Isn't your competent? doctor closely following this research? NO? So your incompetent board of directors isn't setting correct goals for stroke recovery and Alzheimers and Parkinsons prevention?
1. A documented 33% dementia chance post-stroke from an Australian study? May 2012.
2. Then this study came out and seems to have a range from 17-66%. December 2013.`
3. A 20% chance in this research.

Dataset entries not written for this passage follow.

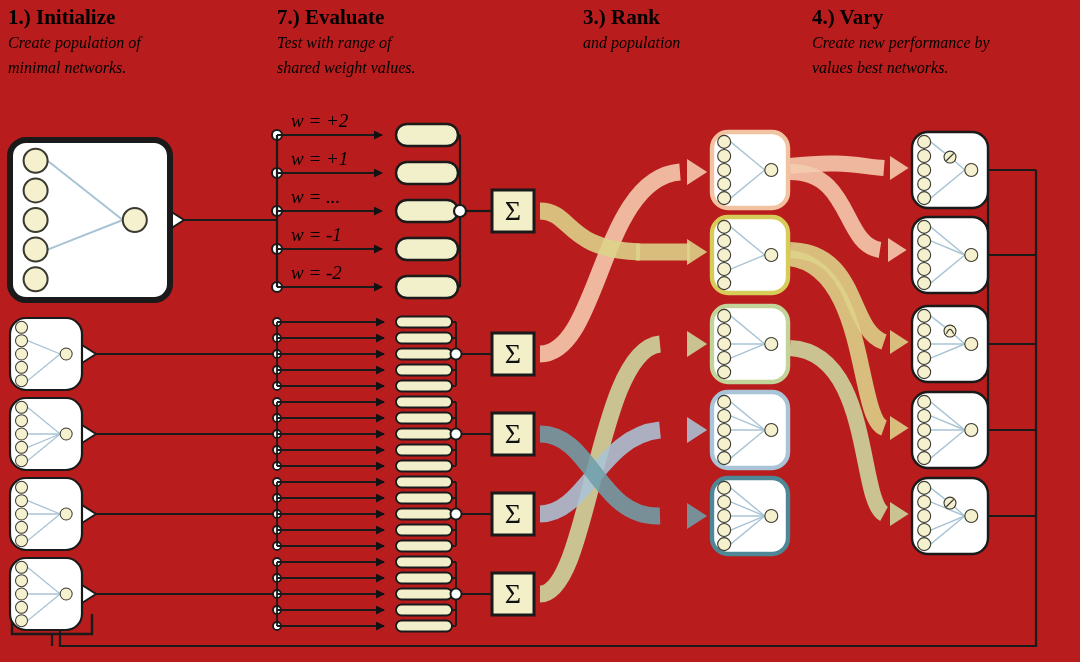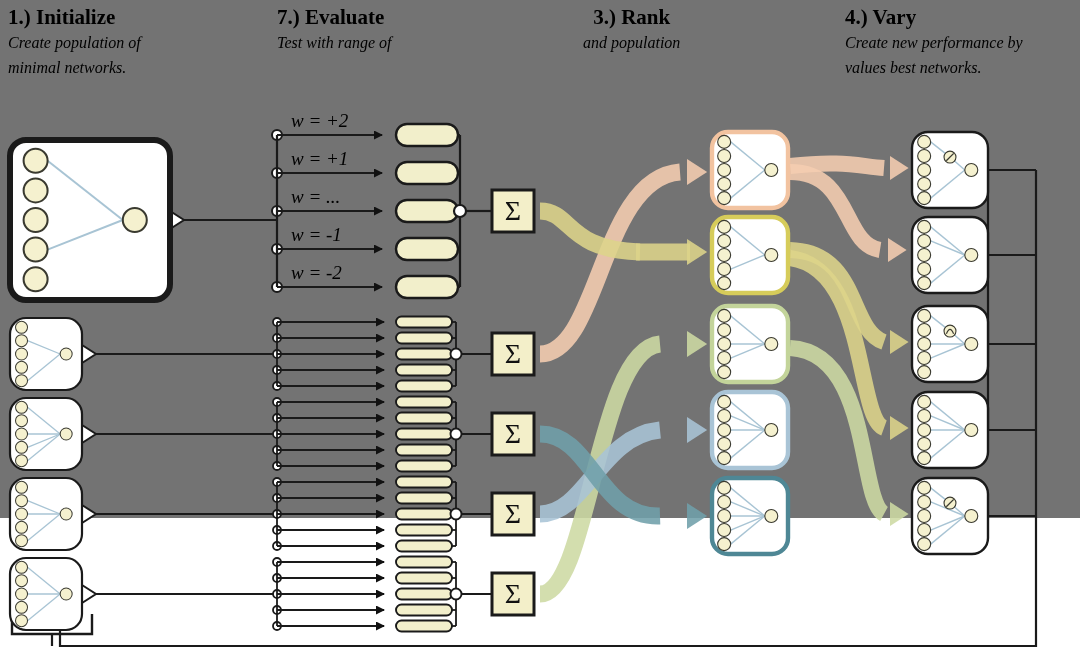"1.) Initialize" #stage { background: #737373 -> #b91c1c; height: 518px -> 662px }
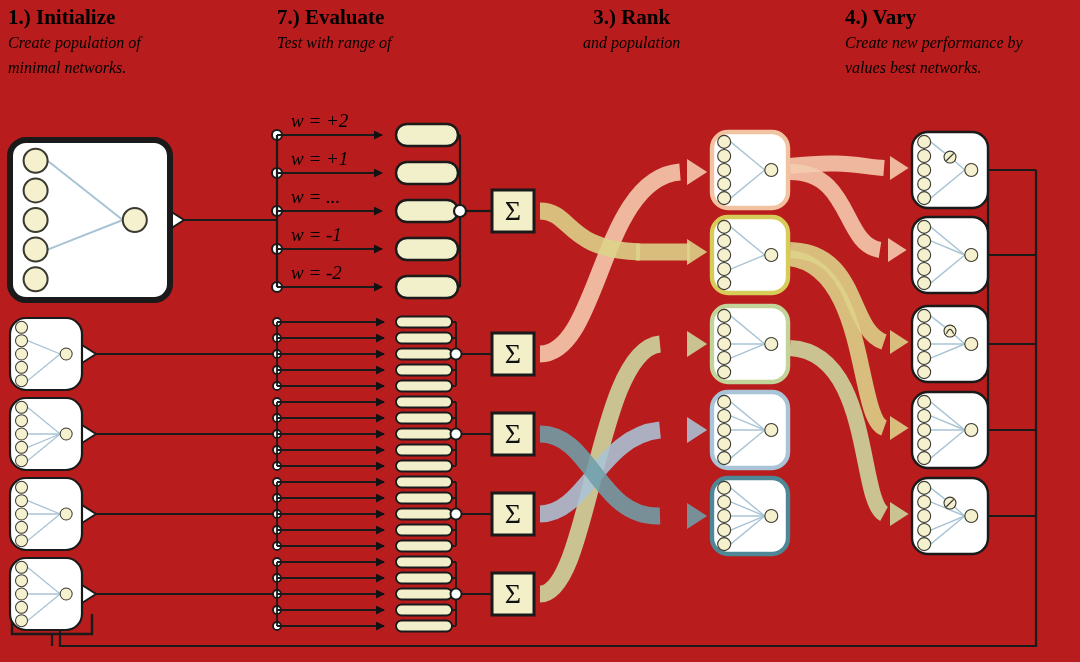"3.) Rank" div.hdr { text-align: center -> none }
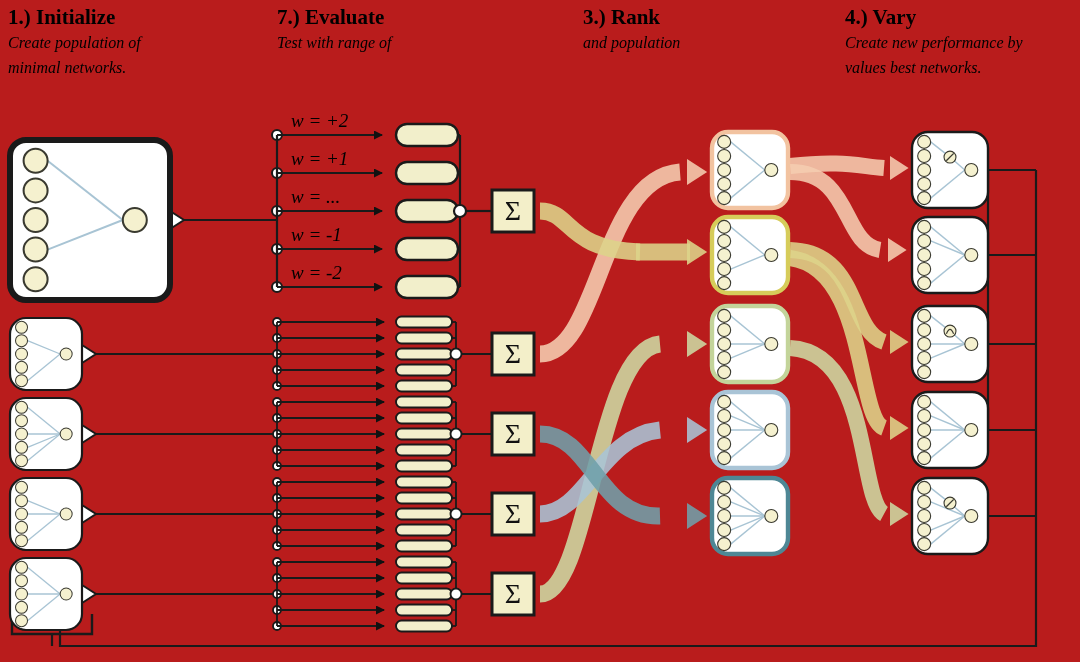"4.) Vary" div.hdr { margin-left: 33px -> none }
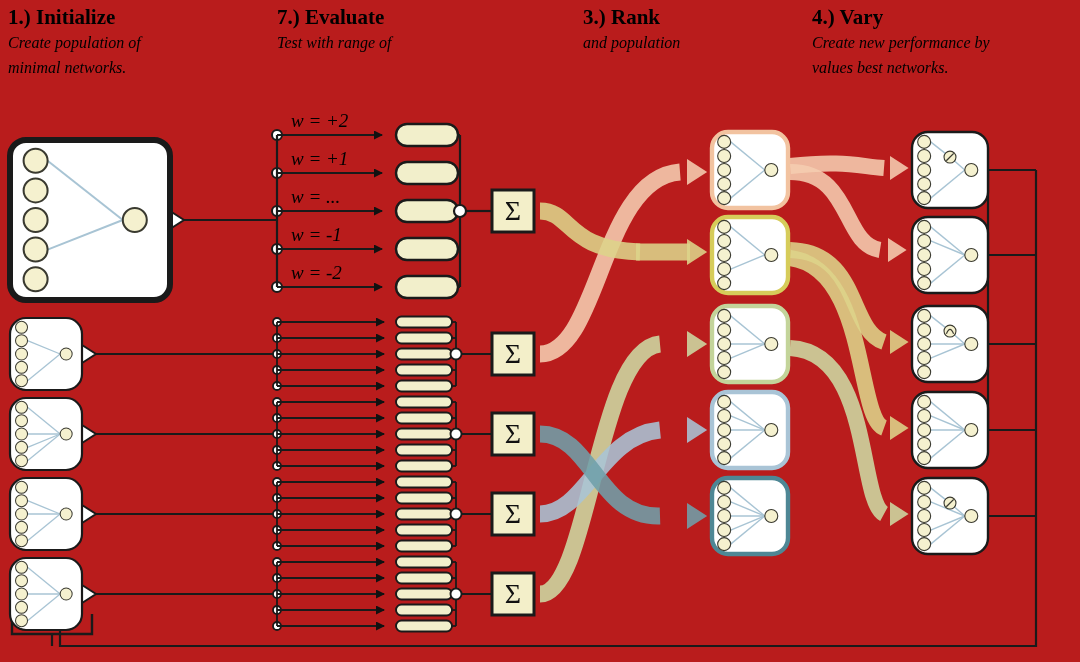"shared weight values." div.sub { html: none -> <div>shared weight values.</div> }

July 2013.
4. Dementia Risk Doubled in Patients Following Stroke September 2018
Parkinson’s Disease May Have Link to Stroke March 2017
A much better explanation in this post:
Tubulin May Prevent Against Alzheimer’s and Parkinson’s March 2026
The latest here:
One protein may prevent brain process linked to Alzheimer's and Parkinson's
Scientists have identified a protein that may help stop the brain changes linked to Alzheimer’s and Parkinson’s disease.
In a study published in Nature Communications, researchers at Baylor College of Medicine found that tubulin—a protein best known for building the cell’s internal “railway tracks”—can prevent harmful protein clumps from forming in brain cells.
Alzheimer’s disease is closely associated with the buildup of tau protein, while Parkinson’s is linked to alpha-synuclein. In both cases, these proteins can misfold and stick together, forming toxic aggregates that damage neurons and contribute to memory loss, cognitive decline and movement problems.
For years, scientists have focused on stopping or clearing these clumps, but the new research suggests a different approach may be more effective—encouraging the proteins to behave normally rather than blocking them entirely.
Ram Bishnoi, MD, MBA, associate professor of psychiatry and behavioral neurosciences, said the study provides “a concrete, testable mechanism” for how this might work.
“Tubulin, the building block of microtubules, acts as a molecular switch that determines whether tau and α-synuclein [a brain protein] become toxic or stay useful,” Bishnoi told Newsweek.
The team found that tubulin interacts with tau and α-synuclein inside tiny cellular compartments known as condensates—droplets where both healthy and harmful versions of the proteins operate.
“When tubulin is present, it gets pulled into the condensates where tau and α-synuclein accumulates, and it competes for binding sites in a way that keeps both these proteins in functional shapes,” Bishnoi said.
When tubulin is lacking, these structures change in a way that triggers harmful clumping of tau and α‑synuclein.
Bishnoi added that reducing tubulin levels in cell models led to a sharp increase in harmful protein buildup and visible neuron loss, underscoring its protective role.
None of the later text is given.